The three hidden costs in your supplier contracts
You negotiated a good deal. The price was right, the terms reasonable. But 18 months later you're paying significantly more than you expected. What happened?
1. Index clauses that tick away silently
Most supplier contracts contain an index clause that allows annual price increases based on CPI or other indexation. In itself it's reasonable — but when inflation is high, these clauses can result in 5–10% price increases per year without you actively approving it.
What you can do: Identify all contracts with index clauses and evaluate whether the actual price increase is reasonable. In many cases, you can negotiate a cap or an alternative indexation model.
2. Automatic surcharges
Setup fees, licence fees for additional users, support packages and integration fees. These often appear as separate line items on invoices — items that are not always clearly regulated in the main contract.
What you can do: Match every invoiced item against the contract. If an item lacks contractual support, you have the right to dispute it.

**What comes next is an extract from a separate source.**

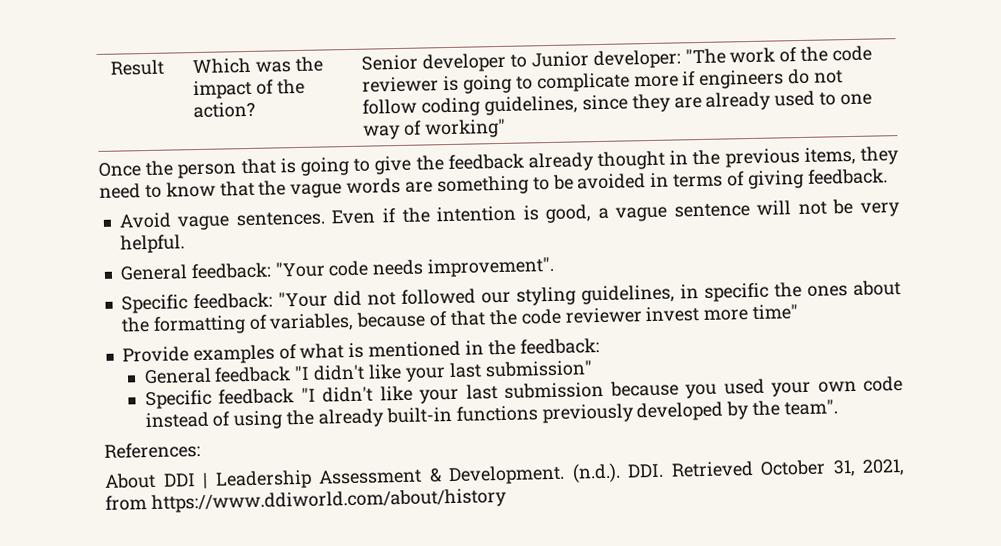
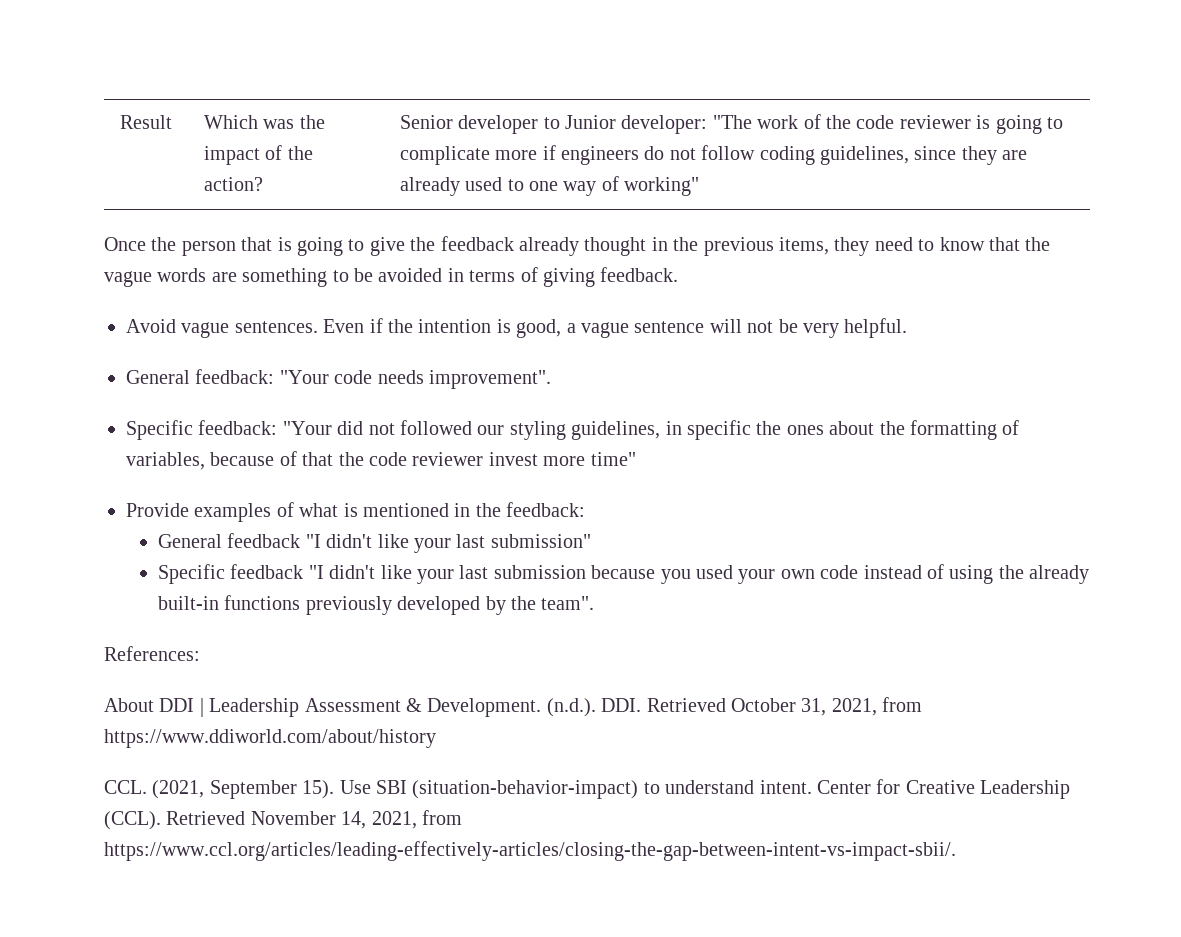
+ CCL. (2021, September 15). Use SBI (situation-behavior-impact) to understand intent. Center for Creative Leadership (CCL). Retrieved November 14, 2021, from https://www.ccl.org/articles/leading-effectively-articles/closing-the-gap-between-intent-vs-impact-sbii/.

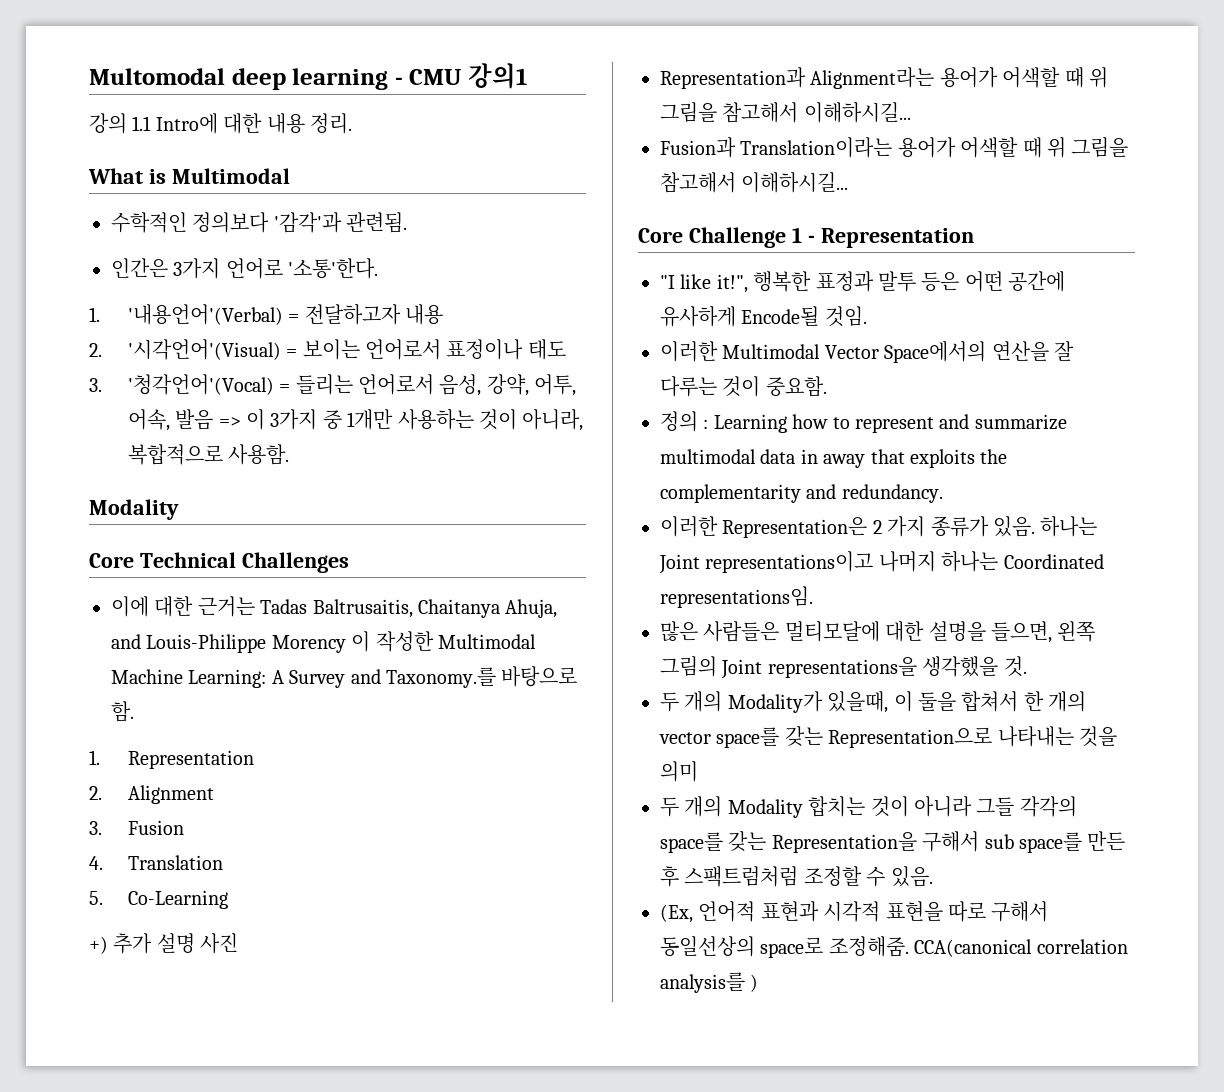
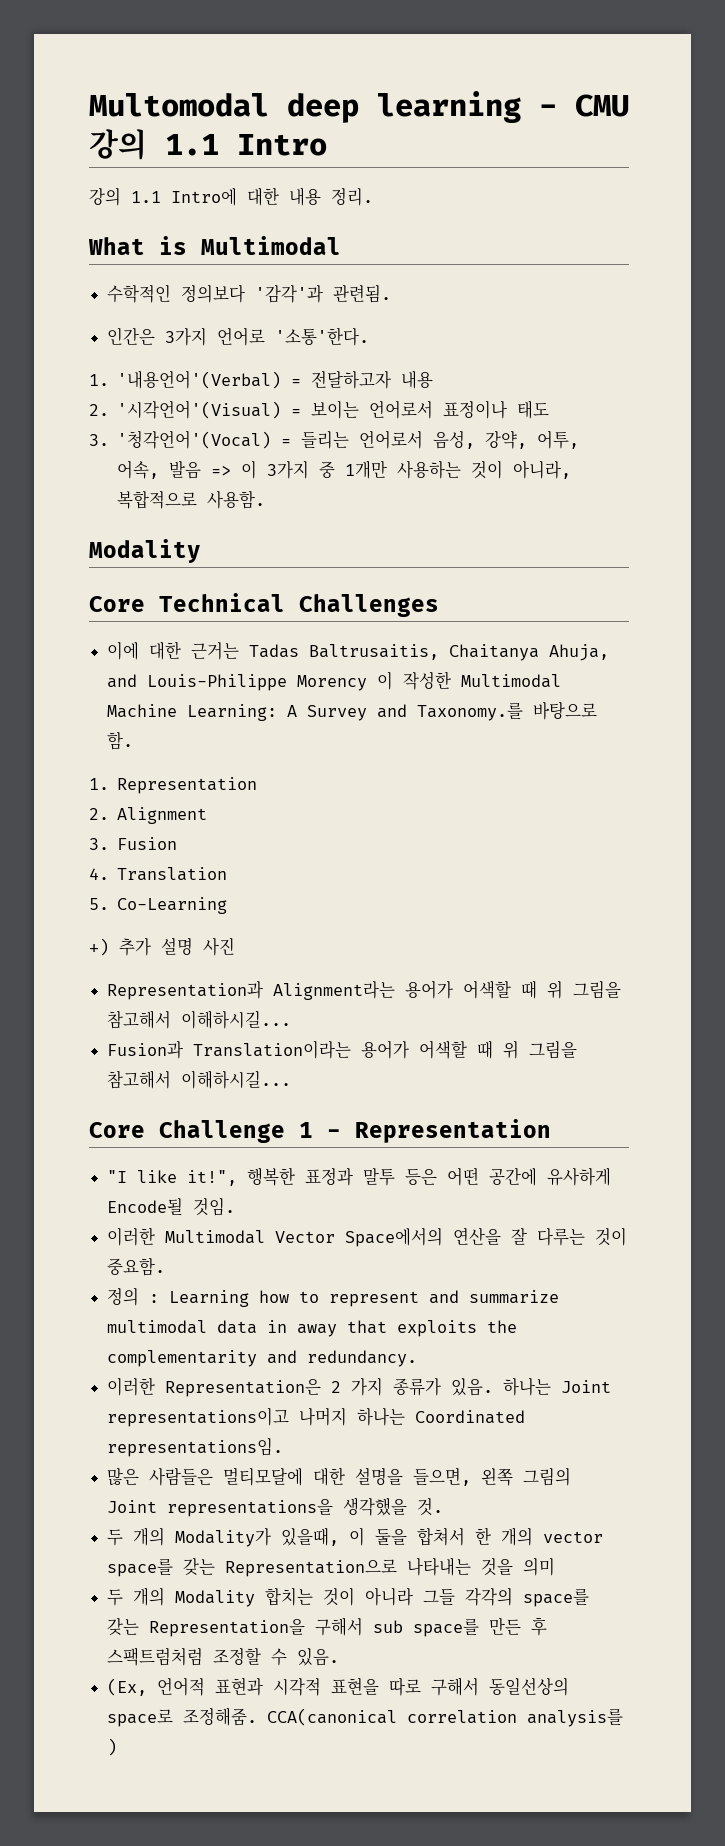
- Multomodal deep learning - CMU 강의1
+ Multomodal deep learning - CMU 강의 1.1 Intro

3. Volume discounts that are never activated
You negotiated a volume discount at a certain threshold. But no one follows up on whether the threshold has been reached. The result: you pay full price even though you have qualified for a discount.
What you can do: Connect your contract data to actual purchasing volume and flag when discount thresholds are passed.
"We had volume discounts in three contracts that had never been activated. It amounted to almost SEK 150,000 per year that we were entitled to but never received."
Summary
These three hidden costs — index clauses, surcharges and unrealised discounts — occur in most supplier portfolios. By systematically reviewing your contracts and matching them against actual invoices, you can identify savings of 5–15% of your total procurement costs.